= TASK GOAL =
From the records, return each line that has the word "space" in it.

EXTRACTED MATERIAL Start Marker

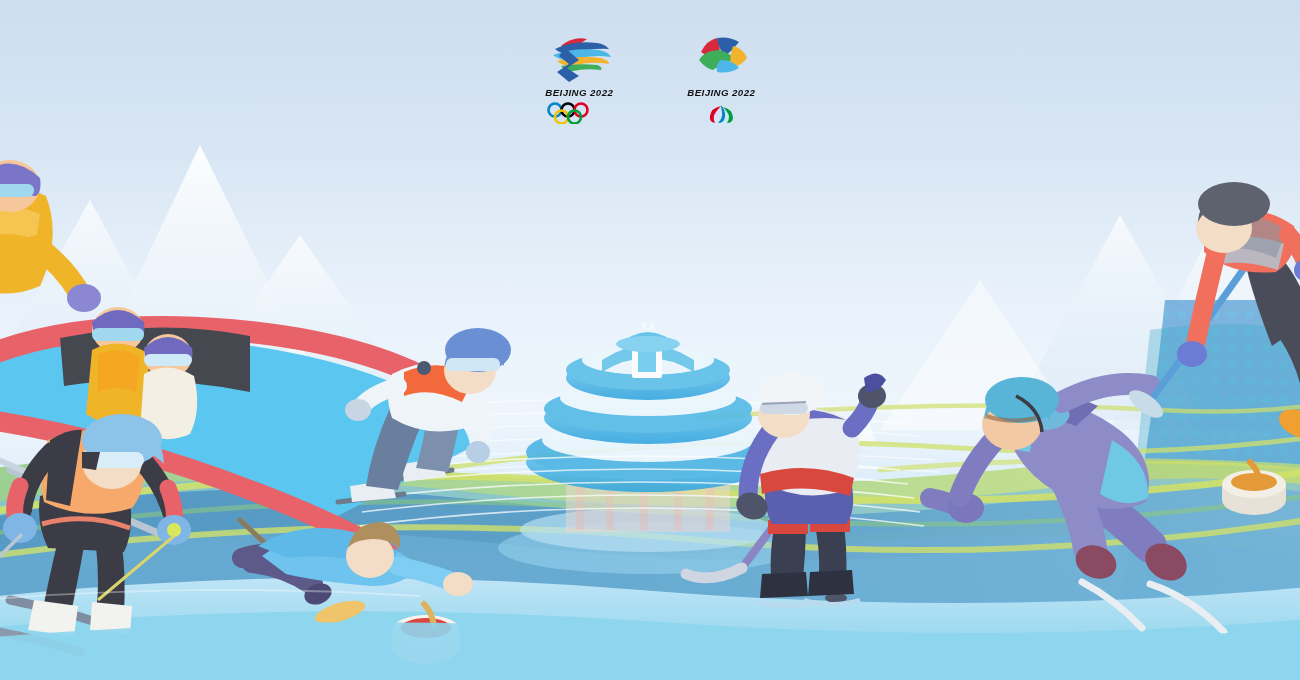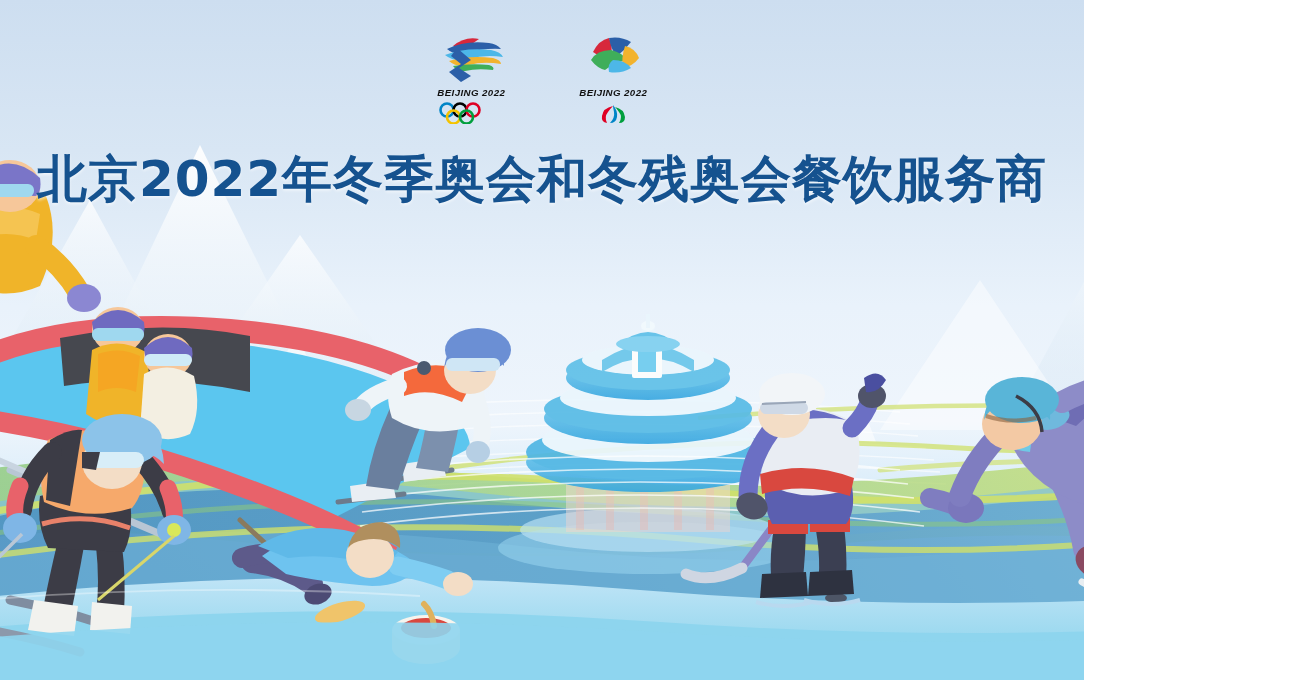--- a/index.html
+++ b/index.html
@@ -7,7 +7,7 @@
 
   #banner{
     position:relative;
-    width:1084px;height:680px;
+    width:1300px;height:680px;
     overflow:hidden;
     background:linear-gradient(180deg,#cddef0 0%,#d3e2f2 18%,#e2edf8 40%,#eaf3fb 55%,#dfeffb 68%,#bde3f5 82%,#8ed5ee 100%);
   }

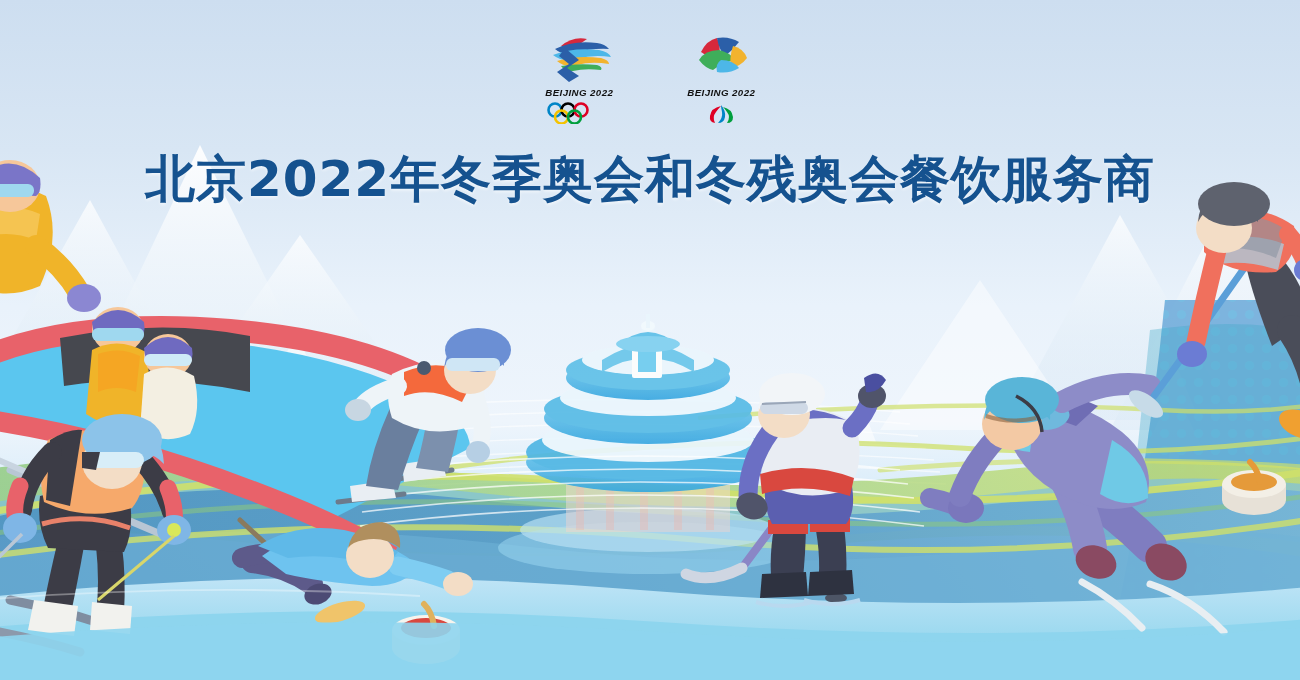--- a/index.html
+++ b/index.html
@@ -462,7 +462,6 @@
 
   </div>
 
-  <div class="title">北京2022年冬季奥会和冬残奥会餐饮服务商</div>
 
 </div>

EXTRACTED MATERIAL End Marker
EXTRACTED MATERIAL Start Marker

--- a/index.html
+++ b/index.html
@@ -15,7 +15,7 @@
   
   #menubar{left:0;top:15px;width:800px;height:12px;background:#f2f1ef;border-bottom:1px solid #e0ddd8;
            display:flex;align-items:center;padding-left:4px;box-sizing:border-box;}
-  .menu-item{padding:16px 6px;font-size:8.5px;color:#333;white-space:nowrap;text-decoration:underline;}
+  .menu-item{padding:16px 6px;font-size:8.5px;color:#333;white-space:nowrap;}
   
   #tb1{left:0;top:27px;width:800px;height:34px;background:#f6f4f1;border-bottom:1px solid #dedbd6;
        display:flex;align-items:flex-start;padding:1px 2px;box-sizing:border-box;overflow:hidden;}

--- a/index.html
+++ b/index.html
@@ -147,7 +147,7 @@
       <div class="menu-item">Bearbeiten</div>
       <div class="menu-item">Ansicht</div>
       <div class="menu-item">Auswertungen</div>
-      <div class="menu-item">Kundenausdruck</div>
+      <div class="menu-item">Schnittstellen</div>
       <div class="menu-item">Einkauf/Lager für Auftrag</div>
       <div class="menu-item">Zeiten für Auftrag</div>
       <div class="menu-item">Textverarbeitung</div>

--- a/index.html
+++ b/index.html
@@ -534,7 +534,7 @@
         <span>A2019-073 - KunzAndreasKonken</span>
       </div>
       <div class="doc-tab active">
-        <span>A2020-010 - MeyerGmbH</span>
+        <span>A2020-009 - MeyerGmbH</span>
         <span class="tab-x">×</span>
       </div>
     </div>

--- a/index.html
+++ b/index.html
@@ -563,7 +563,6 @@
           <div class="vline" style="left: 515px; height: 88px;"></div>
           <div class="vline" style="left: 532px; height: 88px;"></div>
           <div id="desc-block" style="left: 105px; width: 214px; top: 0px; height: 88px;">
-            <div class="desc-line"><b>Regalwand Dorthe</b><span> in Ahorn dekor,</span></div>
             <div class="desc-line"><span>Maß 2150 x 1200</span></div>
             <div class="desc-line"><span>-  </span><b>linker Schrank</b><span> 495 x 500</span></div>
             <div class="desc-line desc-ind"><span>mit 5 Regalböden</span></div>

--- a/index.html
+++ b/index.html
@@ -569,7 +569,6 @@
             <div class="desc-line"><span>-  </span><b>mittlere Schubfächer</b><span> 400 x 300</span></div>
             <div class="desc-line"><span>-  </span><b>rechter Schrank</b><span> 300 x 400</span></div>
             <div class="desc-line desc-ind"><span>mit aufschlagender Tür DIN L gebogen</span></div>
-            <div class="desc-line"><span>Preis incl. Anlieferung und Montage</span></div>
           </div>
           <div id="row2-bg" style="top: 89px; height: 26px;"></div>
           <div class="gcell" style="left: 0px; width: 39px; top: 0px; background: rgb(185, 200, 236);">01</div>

EXTRACTED MATERIAL End Marker

= SOLUTION FOR THIS TASK =
-  .menu-item{padding:16px 6px;font-size:8.5px;color:#333;white-space:nowrap;text-decoration:underline;}
+  .menu-item{padding:16px 6px;font-size:8.5px;color:#333;white-space:nowrap;}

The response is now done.